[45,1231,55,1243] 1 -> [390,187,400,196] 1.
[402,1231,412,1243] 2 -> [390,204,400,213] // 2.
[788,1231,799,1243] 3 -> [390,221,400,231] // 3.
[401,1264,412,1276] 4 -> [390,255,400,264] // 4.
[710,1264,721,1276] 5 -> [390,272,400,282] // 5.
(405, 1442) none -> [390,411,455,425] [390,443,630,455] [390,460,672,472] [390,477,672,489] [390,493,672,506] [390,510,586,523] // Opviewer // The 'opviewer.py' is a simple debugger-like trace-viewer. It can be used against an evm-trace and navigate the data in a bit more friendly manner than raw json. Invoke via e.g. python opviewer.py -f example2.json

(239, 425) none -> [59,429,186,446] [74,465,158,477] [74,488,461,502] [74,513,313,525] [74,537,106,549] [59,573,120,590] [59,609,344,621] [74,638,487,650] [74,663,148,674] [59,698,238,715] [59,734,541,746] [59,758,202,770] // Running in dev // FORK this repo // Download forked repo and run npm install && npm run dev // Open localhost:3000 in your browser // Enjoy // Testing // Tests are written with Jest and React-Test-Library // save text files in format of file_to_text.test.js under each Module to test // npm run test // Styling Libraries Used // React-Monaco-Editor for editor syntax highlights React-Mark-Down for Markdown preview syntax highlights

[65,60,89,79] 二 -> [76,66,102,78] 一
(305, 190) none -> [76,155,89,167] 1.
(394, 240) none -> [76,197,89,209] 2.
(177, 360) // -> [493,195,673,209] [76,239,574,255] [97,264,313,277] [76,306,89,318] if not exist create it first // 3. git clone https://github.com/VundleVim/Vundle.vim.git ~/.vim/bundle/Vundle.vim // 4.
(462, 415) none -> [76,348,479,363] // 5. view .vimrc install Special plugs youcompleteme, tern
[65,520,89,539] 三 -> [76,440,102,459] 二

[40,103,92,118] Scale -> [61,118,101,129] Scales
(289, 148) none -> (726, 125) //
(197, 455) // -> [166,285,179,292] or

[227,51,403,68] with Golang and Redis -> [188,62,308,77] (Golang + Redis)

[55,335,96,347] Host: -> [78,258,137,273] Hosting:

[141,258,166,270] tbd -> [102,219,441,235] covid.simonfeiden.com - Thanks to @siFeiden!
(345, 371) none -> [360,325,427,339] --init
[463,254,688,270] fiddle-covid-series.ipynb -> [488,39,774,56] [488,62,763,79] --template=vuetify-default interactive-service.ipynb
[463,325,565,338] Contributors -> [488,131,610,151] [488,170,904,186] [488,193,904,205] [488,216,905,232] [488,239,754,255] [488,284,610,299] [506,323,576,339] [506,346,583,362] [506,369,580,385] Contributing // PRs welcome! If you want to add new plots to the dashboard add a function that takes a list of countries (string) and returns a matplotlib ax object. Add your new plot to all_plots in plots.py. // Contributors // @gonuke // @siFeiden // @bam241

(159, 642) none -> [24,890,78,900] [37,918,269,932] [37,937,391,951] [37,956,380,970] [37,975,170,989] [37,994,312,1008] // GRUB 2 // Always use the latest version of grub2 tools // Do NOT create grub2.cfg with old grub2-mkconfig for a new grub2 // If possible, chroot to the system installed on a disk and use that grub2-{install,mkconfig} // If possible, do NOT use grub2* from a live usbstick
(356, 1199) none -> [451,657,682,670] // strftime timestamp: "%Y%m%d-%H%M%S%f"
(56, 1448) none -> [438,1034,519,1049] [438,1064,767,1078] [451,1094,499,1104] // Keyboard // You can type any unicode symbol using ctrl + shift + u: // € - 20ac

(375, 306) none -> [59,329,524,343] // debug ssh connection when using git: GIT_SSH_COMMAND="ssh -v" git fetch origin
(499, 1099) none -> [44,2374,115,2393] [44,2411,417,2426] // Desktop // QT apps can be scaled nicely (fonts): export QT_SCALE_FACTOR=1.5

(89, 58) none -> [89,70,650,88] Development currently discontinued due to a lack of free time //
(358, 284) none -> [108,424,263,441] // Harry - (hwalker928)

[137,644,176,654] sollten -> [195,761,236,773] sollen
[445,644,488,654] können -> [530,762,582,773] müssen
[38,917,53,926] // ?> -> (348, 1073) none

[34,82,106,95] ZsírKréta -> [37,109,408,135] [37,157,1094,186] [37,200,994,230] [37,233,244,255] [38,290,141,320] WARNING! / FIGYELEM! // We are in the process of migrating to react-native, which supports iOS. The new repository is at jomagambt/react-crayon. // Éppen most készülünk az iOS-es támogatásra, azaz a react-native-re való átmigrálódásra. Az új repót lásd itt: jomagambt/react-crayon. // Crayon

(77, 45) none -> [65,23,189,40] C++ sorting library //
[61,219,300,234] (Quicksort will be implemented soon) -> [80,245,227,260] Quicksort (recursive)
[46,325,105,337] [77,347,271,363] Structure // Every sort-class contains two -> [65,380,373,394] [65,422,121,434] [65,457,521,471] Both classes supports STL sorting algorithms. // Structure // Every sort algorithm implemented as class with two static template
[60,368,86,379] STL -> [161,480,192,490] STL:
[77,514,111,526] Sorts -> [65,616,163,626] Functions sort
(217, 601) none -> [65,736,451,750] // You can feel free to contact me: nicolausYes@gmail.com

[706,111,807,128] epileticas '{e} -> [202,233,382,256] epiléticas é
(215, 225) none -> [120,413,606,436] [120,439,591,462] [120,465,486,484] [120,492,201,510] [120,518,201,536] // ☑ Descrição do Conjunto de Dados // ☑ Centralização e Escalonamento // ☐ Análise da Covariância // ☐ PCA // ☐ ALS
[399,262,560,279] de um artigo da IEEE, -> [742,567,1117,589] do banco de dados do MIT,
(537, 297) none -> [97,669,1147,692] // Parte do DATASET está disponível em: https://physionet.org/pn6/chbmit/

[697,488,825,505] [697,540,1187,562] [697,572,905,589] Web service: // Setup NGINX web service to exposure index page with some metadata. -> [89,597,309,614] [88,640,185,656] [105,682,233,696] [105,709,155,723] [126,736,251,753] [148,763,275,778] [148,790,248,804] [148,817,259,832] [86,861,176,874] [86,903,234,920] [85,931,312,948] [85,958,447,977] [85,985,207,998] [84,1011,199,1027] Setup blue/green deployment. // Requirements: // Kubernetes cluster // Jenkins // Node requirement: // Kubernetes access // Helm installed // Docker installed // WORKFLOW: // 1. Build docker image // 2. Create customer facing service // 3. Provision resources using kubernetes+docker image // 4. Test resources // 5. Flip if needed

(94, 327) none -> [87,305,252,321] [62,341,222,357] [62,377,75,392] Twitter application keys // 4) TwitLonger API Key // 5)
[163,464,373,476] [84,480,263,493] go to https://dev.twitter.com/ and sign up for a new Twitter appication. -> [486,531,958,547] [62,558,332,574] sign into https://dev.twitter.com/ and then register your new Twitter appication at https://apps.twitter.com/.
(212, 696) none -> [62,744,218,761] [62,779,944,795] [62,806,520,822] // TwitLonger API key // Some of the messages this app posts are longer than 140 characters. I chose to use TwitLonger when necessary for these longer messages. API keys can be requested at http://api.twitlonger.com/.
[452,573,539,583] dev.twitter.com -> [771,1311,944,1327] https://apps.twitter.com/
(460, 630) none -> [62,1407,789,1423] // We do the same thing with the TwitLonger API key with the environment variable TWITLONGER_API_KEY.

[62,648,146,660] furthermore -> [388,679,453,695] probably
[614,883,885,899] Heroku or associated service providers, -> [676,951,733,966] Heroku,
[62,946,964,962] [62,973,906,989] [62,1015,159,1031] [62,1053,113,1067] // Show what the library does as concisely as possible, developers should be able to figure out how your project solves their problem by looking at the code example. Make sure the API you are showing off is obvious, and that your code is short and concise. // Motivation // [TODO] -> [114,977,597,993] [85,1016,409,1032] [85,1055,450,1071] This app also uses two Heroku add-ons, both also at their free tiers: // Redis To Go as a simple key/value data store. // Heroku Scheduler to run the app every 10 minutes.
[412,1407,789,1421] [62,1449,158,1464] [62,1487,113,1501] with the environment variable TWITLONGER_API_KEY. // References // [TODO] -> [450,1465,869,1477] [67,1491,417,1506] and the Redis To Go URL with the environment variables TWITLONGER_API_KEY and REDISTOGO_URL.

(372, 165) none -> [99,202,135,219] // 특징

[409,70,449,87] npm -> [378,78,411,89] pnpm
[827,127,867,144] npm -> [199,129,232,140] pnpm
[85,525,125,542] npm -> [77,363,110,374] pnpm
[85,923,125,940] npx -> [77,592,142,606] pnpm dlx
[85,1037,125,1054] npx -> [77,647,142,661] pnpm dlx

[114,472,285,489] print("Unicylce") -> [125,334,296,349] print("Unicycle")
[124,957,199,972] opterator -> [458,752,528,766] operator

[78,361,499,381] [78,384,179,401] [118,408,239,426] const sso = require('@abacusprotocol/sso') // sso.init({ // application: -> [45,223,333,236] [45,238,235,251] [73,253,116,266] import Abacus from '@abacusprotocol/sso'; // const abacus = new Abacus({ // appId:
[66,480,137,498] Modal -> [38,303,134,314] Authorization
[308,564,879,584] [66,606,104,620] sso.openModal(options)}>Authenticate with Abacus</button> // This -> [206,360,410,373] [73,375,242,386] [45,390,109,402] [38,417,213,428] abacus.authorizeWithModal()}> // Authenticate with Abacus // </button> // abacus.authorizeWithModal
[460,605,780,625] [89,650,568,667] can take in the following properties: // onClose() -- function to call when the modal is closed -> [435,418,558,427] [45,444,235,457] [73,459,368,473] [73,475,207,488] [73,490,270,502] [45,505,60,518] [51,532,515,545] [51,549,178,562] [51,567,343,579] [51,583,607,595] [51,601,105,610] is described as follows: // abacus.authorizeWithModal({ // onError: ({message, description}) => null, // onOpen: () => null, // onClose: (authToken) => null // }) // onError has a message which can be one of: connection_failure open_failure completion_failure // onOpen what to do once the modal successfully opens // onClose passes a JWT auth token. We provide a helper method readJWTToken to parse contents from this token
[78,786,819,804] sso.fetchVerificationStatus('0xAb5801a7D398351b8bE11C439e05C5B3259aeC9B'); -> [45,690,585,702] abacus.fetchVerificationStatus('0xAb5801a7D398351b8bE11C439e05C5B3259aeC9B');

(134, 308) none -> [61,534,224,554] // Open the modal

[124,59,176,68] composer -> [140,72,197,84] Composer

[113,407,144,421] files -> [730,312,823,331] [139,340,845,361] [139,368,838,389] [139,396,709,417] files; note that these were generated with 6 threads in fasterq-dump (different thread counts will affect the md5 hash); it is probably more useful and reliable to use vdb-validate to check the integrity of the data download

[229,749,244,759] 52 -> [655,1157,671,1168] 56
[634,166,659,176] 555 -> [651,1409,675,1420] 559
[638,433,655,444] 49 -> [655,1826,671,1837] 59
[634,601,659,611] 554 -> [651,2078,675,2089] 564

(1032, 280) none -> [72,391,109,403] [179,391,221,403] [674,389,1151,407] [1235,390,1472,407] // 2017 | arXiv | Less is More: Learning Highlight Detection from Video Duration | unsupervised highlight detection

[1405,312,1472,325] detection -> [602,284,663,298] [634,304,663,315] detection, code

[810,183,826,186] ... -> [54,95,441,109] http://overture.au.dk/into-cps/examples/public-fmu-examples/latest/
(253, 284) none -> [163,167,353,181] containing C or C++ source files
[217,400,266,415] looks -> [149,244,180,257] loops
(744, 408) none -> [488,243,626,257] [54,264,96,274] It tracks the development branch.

### ACTIVITY:
The lines running from the start of the data through the one that contains "(405, 1442) none" should be reproduced exactly, and only those.

### RESPONSE AREA:
[45,1231,55,1243] 1 -> [390,187,400,196] 1.
[402,1231,412,1243] 2 -> [390,204,400,213] // 2.
[788,1231,799,1243] 3 -> [390,221,400,231] // 3.
[401,1264,412,1276] 4 -> [390,255,400,264] // 4.
[710,1264,721,1276] 5 -> [390,272,400,282] // 5.
(405, 1442) none -> [390,411,455,425] [390,443,630,455] [390,460,672,472] [390,477,672,489] [390,493,672,506] [390,510,586,523] // Opviewer // The 'opviewer.py' is a simple debugger-like trace-viewer. It can be used against an evm-trace and navigate the data in a bit more friendly manner than raw json. Invoke via e.g. python opviewer.py -f example2.json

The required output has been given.